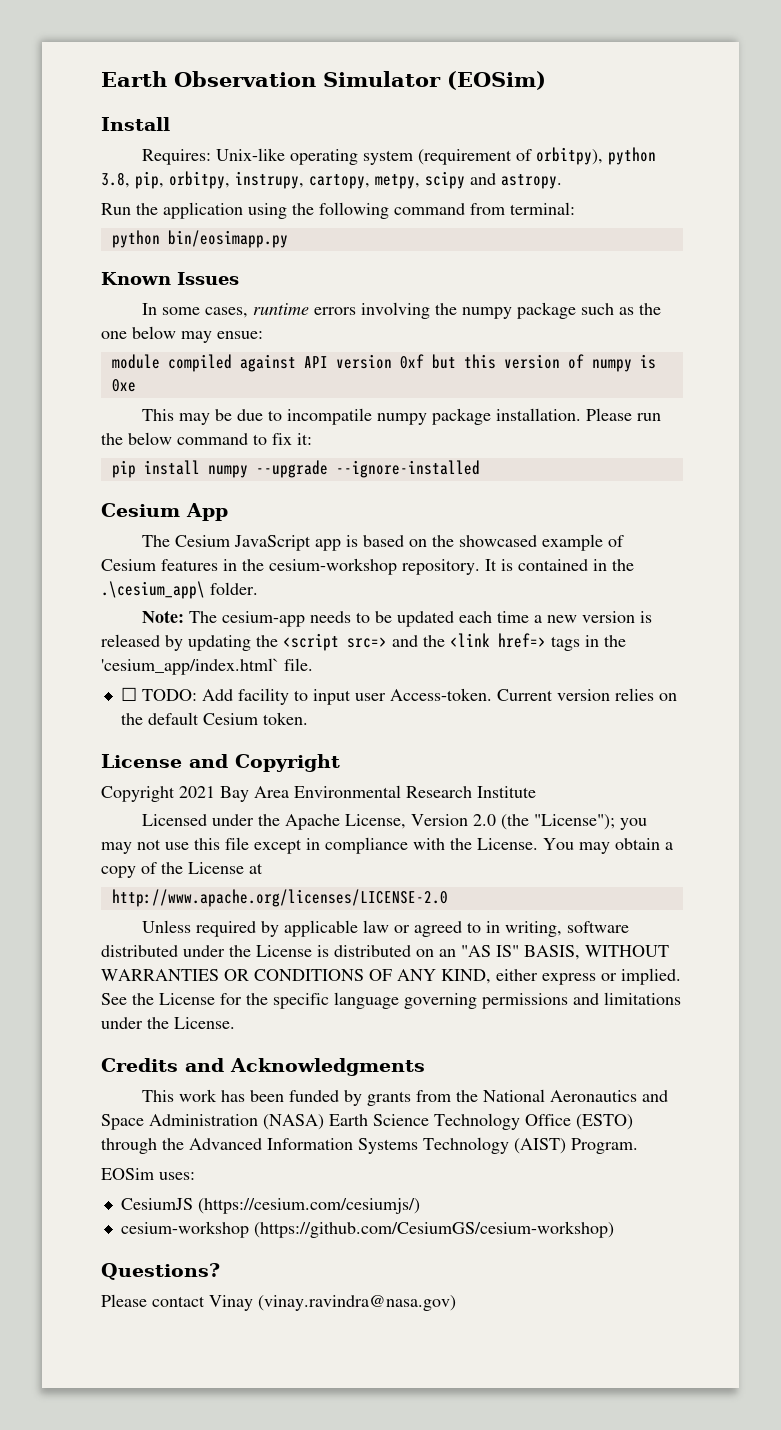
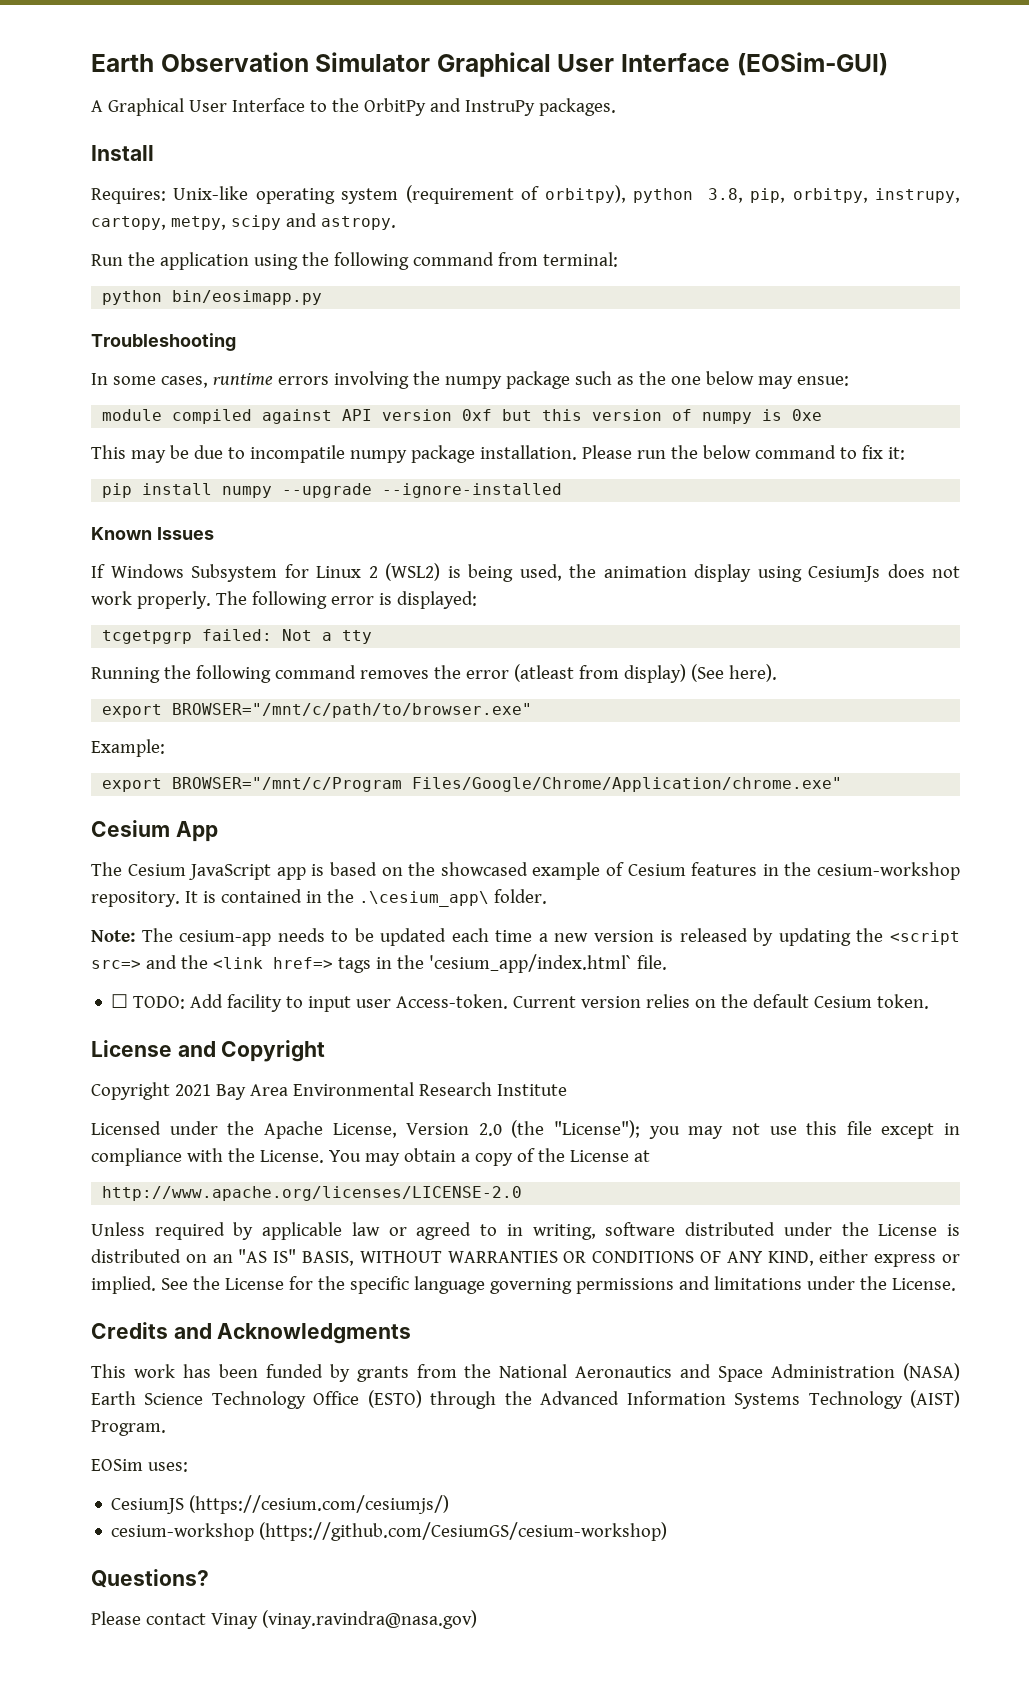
[447,71,546,90] (EOSim) -> [436,52,888,77] [91,98,616,116] Graphical User Interface (EOSim-GUI) // A Graphical User Interface to the OrbitPy and InstruPy packages.
[101,272,239,285] Known Issues -> [91,333,236,351] Troubleshooting
(480, 469) none -> [91,527,214,540] [91,563,960,582] [91,591,477,609] [102,629,373,644] [91,664,777,683] [102,703,533,718] [91,739,165,757] [102,777,843,792] // Known Issues // If Windows Subsystem for Linux 2 (WSL2) is being used, the animation display using CesiumJs does not work properly. The following error is displayed: // tcgetpgrp failed: Not a tty // Running the following command removes the error (atleast from display) (See here). // export BROWSER="/mnt/c/path/to/browser.exe" // Example: // export BROWSER="/mnt/c/Program Files/Google/Chrome/Application/chrome.exe"

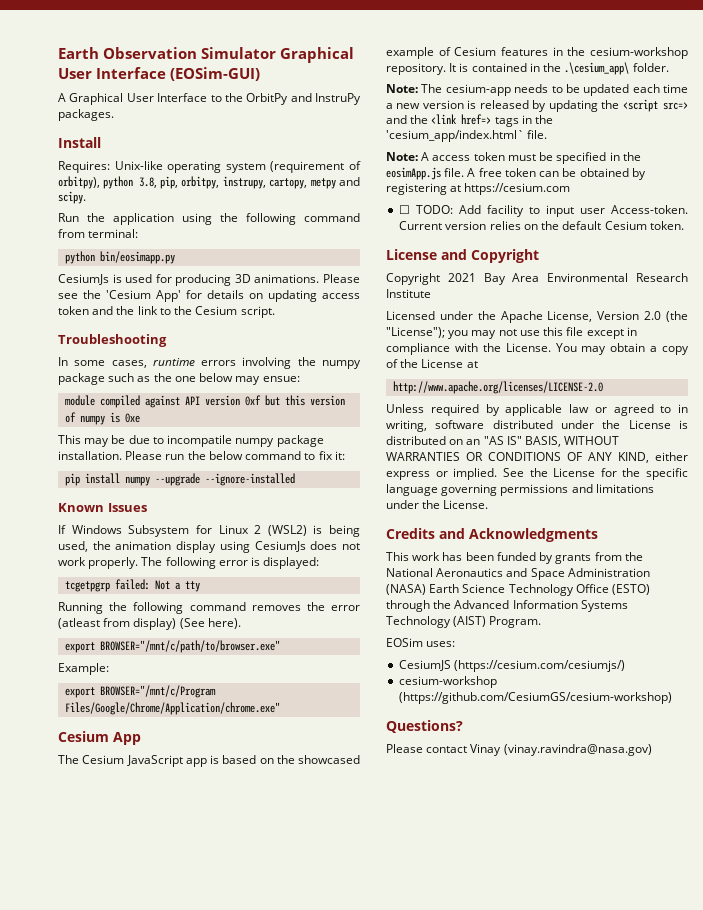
[170,213,396,230] metpy, scipy and astropy. -> [310,177,360,189] [58,191,86,204] metpy and scipy.
(323, 297) none -> [58,274,360,286] [58,290,360,302] [58,306,275,318] // CesiumJs is used for producing 3D animations. Please see the 'Cesium App' for details on updating access token and the link to the Cesium script.
(667, 962) none -> [386,152,641,164] [386,167,646,180] [386,183,571,195] // Note: A access token must be specified in the eosimApp.js file. A free token can be obtained by registering at https://cesium.com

Task to complete
Give the data above again, exactly, with every picture removed.

Your response
[447,71,546,90] (EOSim) -> [436,52,888,77] [91,98,616,116] Graphical User Interface (EOSim-GUI) // A Graphical User Interface to the OrbitPy and InstruPy packages.
[101,272,239,285] Known Issues -> [91,333,236,351] Troubleshooting
(480, 469) none -> [91,527,214,540] [91,563,960,582] [91,591,477,609] [102,629,373,644] [91,664,777,683] [102,703,533,718] [91,739,165,757] [102,777,843,792] // Known Issues // If Windows Subsystem for Linux 2 (WSL2) is being used, the animation display using CesiumJs does not work properly. The following error is displayed: // tcgetpgrp failed: Not a tty // Running the following command removes the error (atleast from display) (See here). // export BROWSER="/mnt/c/path/to/browser.exe" // Example: // export BROWSER="/mnt/c/Program Files/Google/Chrome/Application/chrome.exe"

[170,213,396,230] metpy, scipy and astropy. -> [310,177,360,189] [58,191,86,204] metpy and scipy.
(323, 297) none -> [58,274,360,286] [58,290,360,302] [58,306,275,318] // CesiumJs is used for producing 3D animations. Please see the 'Cesium App' for details on updating access token and the link to the Cesium script.
(667, 962) none -> [386,152,641,164] [386,167,646,180] [386,183,571,195] // Note: A access token must be specified in the eosimApp.js file. A free token can be obtained by registering at https://cesium.com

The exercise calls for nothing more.